The opening Harpsichord Sonata in A flat major on this CD is the earliest surviving work by Clementi. It was composed in 1765 when he was around 13 years old. This is a charming work that maintains the listener’s interest, typically through it amiable melodies. It was composed before Clementi came to study in England.
The Allegro and Finale in E flat major, dating from the around the time that Clementi was composing his Gradus ad Parnassum. Both may have been intended for this publication. The ‘allegro’ is written in classical sonata form, with a lovely second subject. The ‘finale’ is a fragment, lasting only 20 seconds.
I have always enjoyed Rondos: I like playing them, and feel that they are one of the most satisfying musical forms. Clementi’s Rondo in B flat is an impressive example. It dates from 1802, at a time when he was about to set off on a business trip abroad. The piece is well-balanced and is technically challenging, with much use of octaves and rapid descending thirds. Despite its superficially exuberant nature, there is considerable depth in some of the episodes. It is based on material the composer derived from his own Sonata, op.2 no.5.
The Canon ad diapason in C major was dedicated to Clementi’ pupil ‘Giovan Battista Cramer’, in 1829. The title, a Greek word, implies a canon at the octave and has nothing to do here with organ stops. The second voice enters an octave below the first in imitation. It is an attractive example of music that could have been a little bit dry as dust.
I could not find a date for the vivacious Tarantella in A minor. However, this is an energetic example of this once-popular Neapolitan dance which musically mimics an individual suffering from a tarantula bite!
The present CD concentrates on Clementi’s exploration of the vibrant Italian folk dance, the ‘Monferrina’. This was named after the district of Montferrat in the Piedmont region of Italy. It is an important wine producing area of Italy. Dominic Cheli presents two sets of these dances: Twelve Monferrinas, op.49 and the further Six Monferrinas, WoO 15-20: it is assumed that Clementi had intended to compose another volume of 12 Monferrinas, but only managed to complete six. At the beginning of the 19th century the Monferrina dance was popular in London. Clementi has clearly heard the ‘pop’ versions and decided to raise it into an art-form. All these dances are of a singular construction: they are typically in 6/8 time and often utilise major and minor sections of the ‘minuet and trio’ construction. They are usually carefree and charming in their mood, which contrasted with the greater profundity of the composer’s contemporary ‘late’ sonatas. The key to playing the ‘Monferrinas’ is developing as much variety of expression as possible to offset the formal similarities. In this sense, they are a challenge the pianist. Clementi has assisted in this direction by having a seemingly inexhaustible supply of melodic invention. Much use is made of the upper register of the piano.

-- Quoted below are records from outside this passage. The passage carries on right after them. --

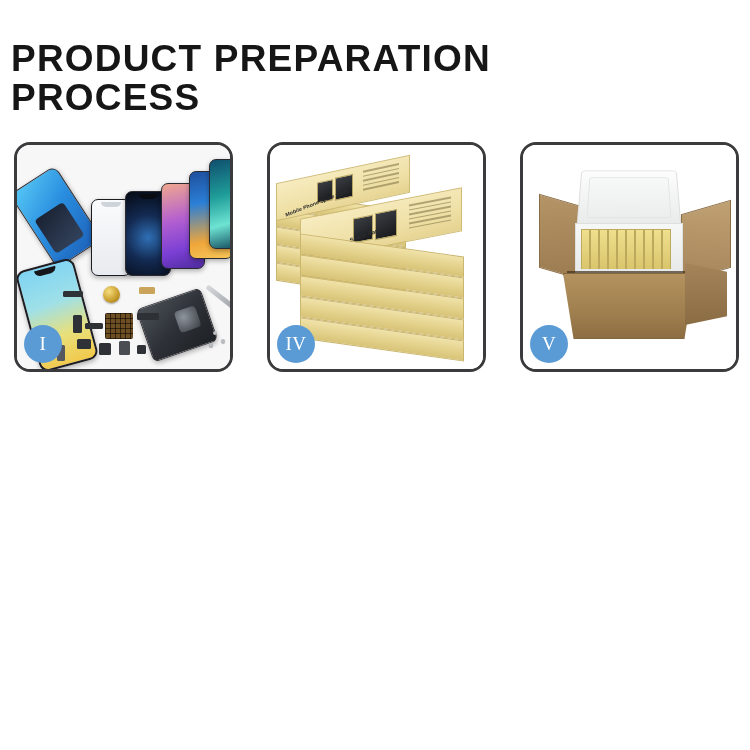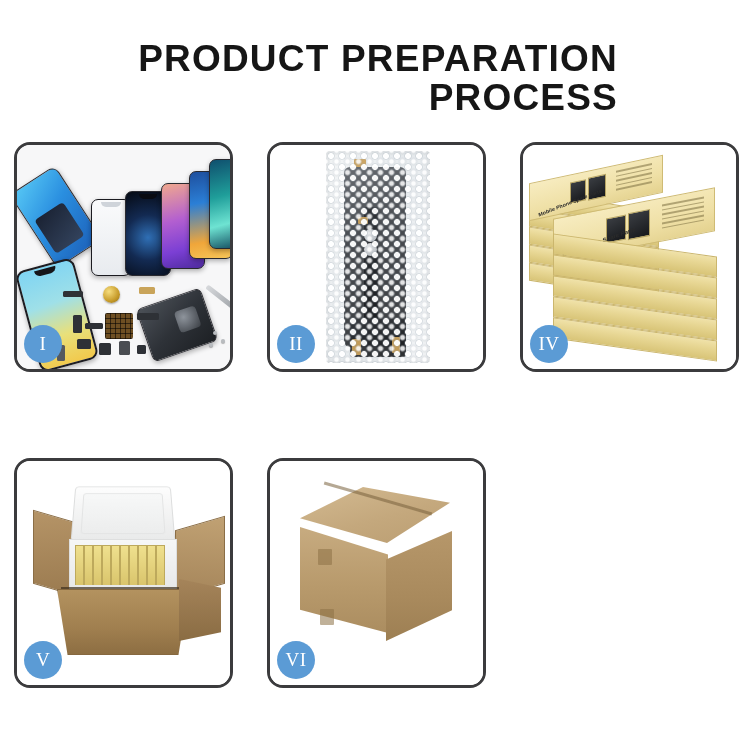--- a/index.html
+++ b/index.html
@@ -11,24 +11,24 @@
     width: 750px;
     height: 750px;
     font-family: "Liberation Sans", sans-serif;
     overflow: hidden;
     position: relative;
   }
 
   
   .header {
     position: absolute;
-    left: 0;
+    left: 11px;
     top: 0;
     width: 618px;
-    text-align: right;
+    text-align: left;
   }
   .main-title {
     margin: 0;
     padding-top: 40px;
     font-size: 37px;
     font-weight: 700;
     letter-spacing: 1.2px;
     color: #161616;
     font-family: "Liberation Sans", sans-serif;
     line-height: 1.05;
@@ -424,39 +424,20 @@
       <div class="chip" style="left:40px;top:200px;width:8px;height:16px;background:#55595f;"></div>
 
       <div class="screw" style="left:196px;top:186px;"></div>
       <div class="screw" style="left:204px;top:194px;"></div>
       <div class="screw" style="left:192px;top:198px;"></div>
     </div>
     <div class="badge">I</div>
 
   </div>
 
-  <div class="panel">
-    <div class="panel-stage">
-      <div class="p2-bg"></div>
-      <div class="bubble-bag">
-        <div class="screen-inside"></div>
-        <div class="flex-strip"></div>
-        <div class="conn-dot" style="left:38px;top:78px;"></div>
-        <div class="conn-dot" style="left:38px;top:92px;"></div>
-        <div class="tape" style="left:28px;top:8px;width:12px;height:8px;"></div>
-        <div class="tape" style="left:32px;top:66px;width:10px;height:7px;"></div>
-        <div class="bottom-clump"></div>
-        <div class="tape" style="left:26px;top:188px;width:9px;height:16px;"></div>
-        <div class="tape" style="left:66px;top:186px;width:8px;height:16px;"></div>
-        <div class="bubble-tex"></div>
-      </div>
-    </div>
-    <div class="badge">II</div>
-
-  </div>
 
 
   <div class="panel">
     <div class="panel-stage">
       <div class="p4-bg"></div>
       <div class="stack-wrap">
 
         <div class="sbox" style="left:6px;top:56px;width:128px;height:16px;transform:skewY(9deg);"></div>
         <div class="sbox" style="left:6px;top:74px;width:128px;height:16px;transform:skewY(9deg);"></div>
         <div class="sbox" style="left:6px;top:92px;width:128px;height:16px;transform:skewY(9deg);"></div>
@@ -521,27 +502,14 @@
         <i style="left:81px;"></i>
       </div>
       <div class="c5-rimdark"></div>
       <div class="c5-body"></div>
       <div class="c5-bodyR"></div>
     </div>
     <div class="badge">V</div>
 
   </div>
 
-  <div class="panel">
-    <div class="panel-stage">
-      <div class="p6-bg"></div>
-      <div class="c6-top"></div>
-      <div class="c6-left"></div>
-      <div class="c6-right"></div>
-      <div class="c6-seam"></div>
-      <div class="c6-tape" style="left:48px;top:88px;width:14px;height:16px;"></div>
-      <div class="c6-tape" style="left:50px;top:148px;width:14px;height:16px;"></div>
-    </div>
-    <div class="badge">VI</div>
-
-  </div>
 
 </div>
 
 </body></html>

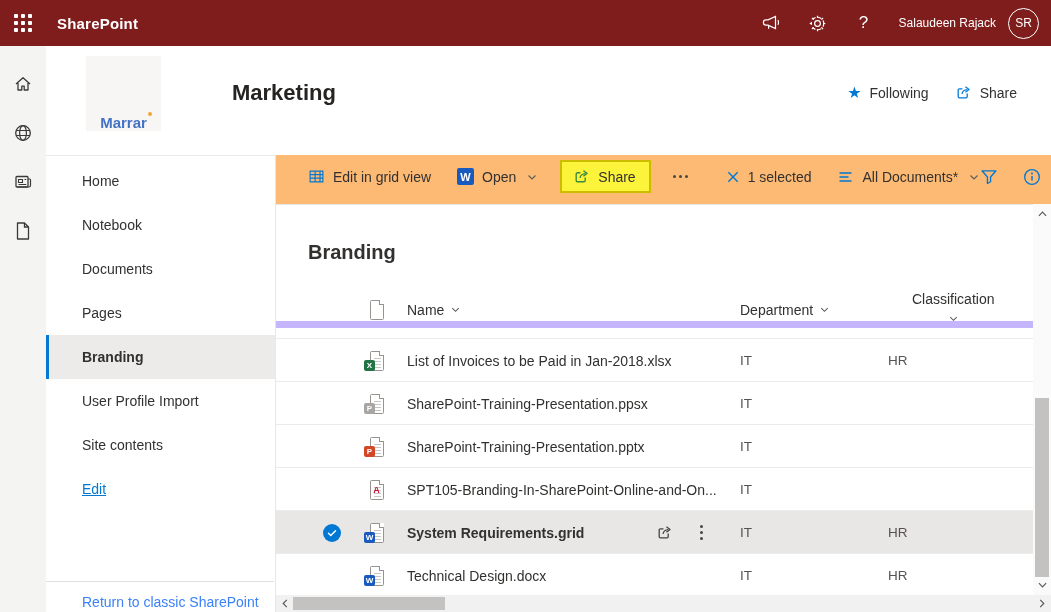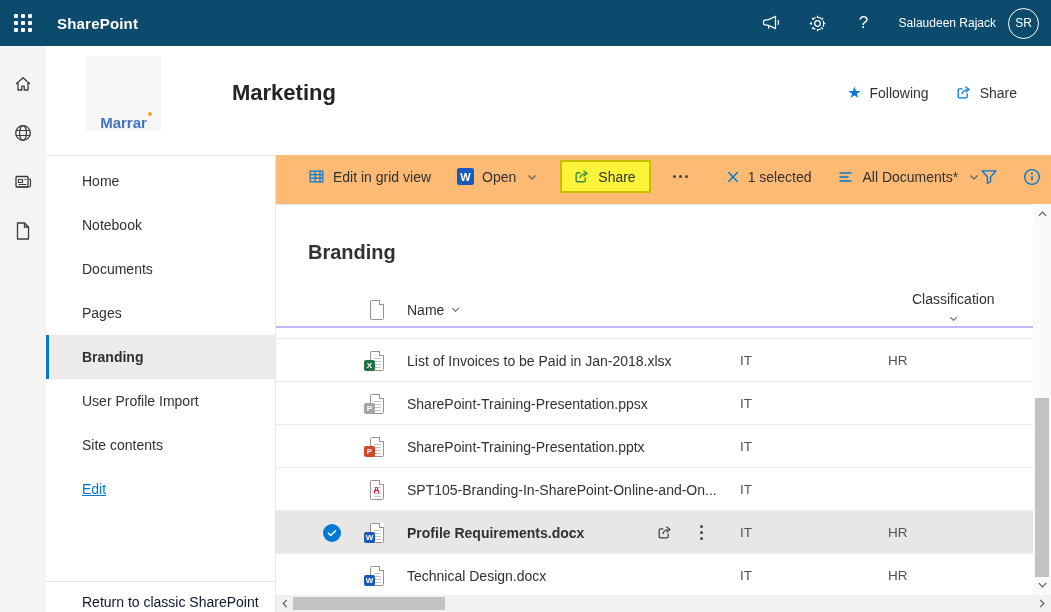--- a/index.html
+++ b/index.html
@@ -2,21 +2,21 @@
 <html><head>
 <meta charset="utf-8">
 <style>
   * { box-sizing: border-box; }
   html,body { margin:0; padding:0; background:#fff; }
   body { width:1051px; height:612px; overflow:hidden;
          font-family:"Liberation Sans","DejaVu Sans",sans-serif; color:#323130; }
   #app { position:relative; width:1051px; height:612px; background:#fff; }
 
   
-  .topbar { position:absolute; left:0; top:0; width:1051px; height:46px; background:#0c4a6e;
+  .topbar { position:absolute; left:0; top:0; width:1051px; height:46px; background:#7f1d1d;
             display:flex; align-items:center; color:#fff; }
   .waffle { width:46px; height:46px; display:flex; align-items:center; justify-content:center; cursor:pointer; }
   .waffle .grid9 { display:grid; grid-template-columns:repeat(3,4px); grid-gap:3px; }
   .waffle .grid9 i { width:4px; height:4px; background:#fff; border-radius:1px; }
   .brand { font-size:15px; font-weight:700; margin-left:11px; letter-spacing:.2px; }
   .topbar-right { margin-left:auto; display:flex; align-items:center; }
   .tb-icon { width:46px; display:flex; justify-content:center; align-items:center; cursor:pointer; color:#fff; }
   .help-q { font-size:17px; color:#fff; font-weight:400; }
   .user-name { font-size:12px; margin:0 12px 0 12px; white-space:nowrap; }
   .avatar { width:31px; height:31px; border-radius:50%; border:1.5px solid #fff; color:#fff;
@@ -42,21 +42,21 @@
 
   
   .sidenav { position:absolute; left:46px; top:155px; width:230px; height:457px; background:#fff;
              border-top:1px solid #eaeaea; border-right:1px solid #e8e8e8; padding-top:3px; }
   .nav-item { position:relative; height:44px; display:flex; align-items:center; padding-left:36px;
               font-size:14px; color:#323130; cursor:pointer; }
   .nav-item.selected { background:#edebe9; font-weight:700; }
   .nav-item.selected::before { content:""; position:absolute; left:0; top:0; bottom:0; width:3px; background:#0078d4; }
   .nav-item.link { color:#0078d4;text-decoration:underline; }
   .return-classic { position:absolute; left:0; right:1px; top:425px; border-top:1px solid #e1dfdd;
-                    padding:12px 0 0 36px; font-size:14px; color:#0f172a; cursor:pointer; }
+                    padding:12px 0 0 36px; font-size:14px; color:#3b82f6; cursor:pointer; }
 
   
   .toolbar { position:absolute; left:276px; top:155px; width:775px; height:49px; background:#fdba74;
              display:flex; align-items:center; padding:0 20px 6px 32px; }
   .tool-item { display:flex; align-items:center; gap:8px; font-size:14px; color:#323130; cursor:pointer; white-space:nowrap; }
   .chev { margin-left:2px; }
   .word-badge { width:17px; height:17px; background:#185abd; border-radius:2px; color:#fff;
                 font-size:11px; font-weight:700; display:flex; align-items:center; justify-content:center; }
   .share-highlight { margin-left:22px; background:#fcf33b; border:2px solid #cdbd00; padding:6px 13px 6px 11px;
                      display:flex; align-items:center; gap:8px; font-size:14px; color:#323130; cursor:pointer; }
@@ -64,21 +64,21 @@
   .hdots i { width:3px; height:3px; border-radius:50%; background:#484644; }
   .sel-group { margin-left:32px; }
   .view-group { margin-left:26px; }
   .right-icons { margin-left:auto; display:flex; align-items:center; gap:25px; }
   .blue-ic { color:#0078d4; display:flex; align-items:center; cursor:pointer; }
 
   
   .listpane { position:absolute; left:276px; top:204px; width:757px; height:391px; background:#fff;
               border-top:1px solid #e8e8e8; }
   .list-title { position:absolute; left:32px; top:36px; font-size:20px; font-weight:700; color:#323130; }
-  .thead { position:absolute; left:0; top:86px; width:757px; height:37px; border-bottom:2px solid #c4b5fd; }
+  .thead { position:absolute; left:0; top:86px; width:757px; height:37px; border-bottom:7px solid #c4b5fd; }
   .thead .hcell { position:absolute; top:0; height:37px; display:flex; align-items:center; gap:6px;
                   font-size:14px; color:#323130; cursor:pointer; }
   .hc-icon  { left:92px; }  .hc-name { left:131px; }  .hc-dept { left:464px; }  .hc-class { left:636px;flex-direction:column; }
 
   .rows { position:absolute; left:0; top:133px; width:757px; }
   .row { position:relative; height:43px; border-top:1px solid #edebe9; background:#fff; cursor:pointer; }
   .row.selected { background:#e9e7e5; }
   .rcell { position:absolute; top:0; height:43px; display:flex; align-items:center; }
   .c-check { left:47px; }  .c-icon { left:92px; }  .c-name { left:131px; font-size:14px; color:#323130; }
   .row.selected .c-name { font-weight:700; }
@@ -303,20 +303,26 @@
         <span class="fileicon">
             <span class="fi-page plain"></span>
           </span>
       </span>
       <span class="hcell hc-name">
         <span>Name</span>
         <svg width="11" height="11" viewBox="0 0 12 12">
             <path d="M2.5 4.5L6 8l3.5-3.5" fill="none" stroke="#605e5c" stroke-width="1.2"></path>
           </svg>
       </span>
+      <span class="hcell hc-dept">
+        <span>Department</span>
+        <svg width="11" height="11" viewBox="0 0 12 12">
+            <path d="M2.5 4.5L6 8l3.5-3.5" fill="none" stroke="#605e5c" stroke-width="1.2"></path>
+          </svg>
+      </span>
       <span class="hcell hc-class">
         <span>Classification</span>
         <svg width="11" height="11" viewBox="0 0 12 12">
             <path d="M2.5 4.5L6 8l3.5-3.5" fill="none" stroke="#605e5c" stroke-width="1.2"></path>
           </svg>
       </span>
     </div>
 
     <div class="rows">
 
@@ -375,21 +381,21 @@
                 <path d="M1.5 5.2l2.3 2.3 4.7-4.8" fill="none" stroke="#fff" stroke-width="1.5" stroke-linecap="round"></path>
               </svg>
           </span>
         </span>
         <span class="rcell c-icon">
           <span class="fileicon">
               <span class="fi-page"></span>
               <span class="file-badge">W</span>
             </span>
         </span>
-        <span class="rcell c-name">Profile Requirements.docx</span>
+        <span class="rcell c-name">System Requirements.grid</span>
         <span class="rcell c-share">
           <svg width="17" height="17" viewBox="0 0 16 16">
               <path d="M7 4.5H4.2c-.7 0-1.2.5-1.2 1.2v6.1c0 .7.5 1.2 1.2 1.2h6.1c.7 0 1.2-.5 1.2-1.2V9" fill="none" stroke="#424242" stroke-width="1.2"></path>
               <path d="M6.6 9.4c.4-2.6 2-3.9 4.9-4.1" fill="none" stroke="#424242" stroke-width="1.2"></path>
               <path d="M9.8 2.6l3.4 2.5-3.4 2.6" fill="none" stroke="#424242" stroke-width="1.2" stroke-linejoin="round"></path>
             </svg>
         </span>
         <span class="rcell c-dots">
           <span class="vdots">
               <i></i>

The ‘Air russe’ is taken from a volume of Fourteen Melodies from Different Nations. This was composed in 1814 and featured voice and piano. I have not heard this piece before in either version, but the liner notes are correct in stating that it works well for piano solo. The ternary form balances a lively ‘song’ with something quite sad and reflective.
Dominic Cheli approaches these pieces with great skill and technical prowess. Not all of them are virtuosic ‘tour-de-forces’ but when a piece is lacking in difficulty it is often harder to interpret. I have not heard other versions of these works (Pietro Spada on the Art record label, for example) but feel that Cheli has provided definitive performances that match splendid playing with an appreciation of, and sympathy with, Clementi’s diverse, classically based style.
The overall presentation of this disc is excellent with a fine recording and extremely helpful liner notes by Keith Anderson.
For anyone who has ‘had’ to play Clementi as a piano student, this disc will
come as a pleasant surprise: he wrote many concert and recital pieces and deserves to be regarded as an important composer of beautiful and enjoyable music.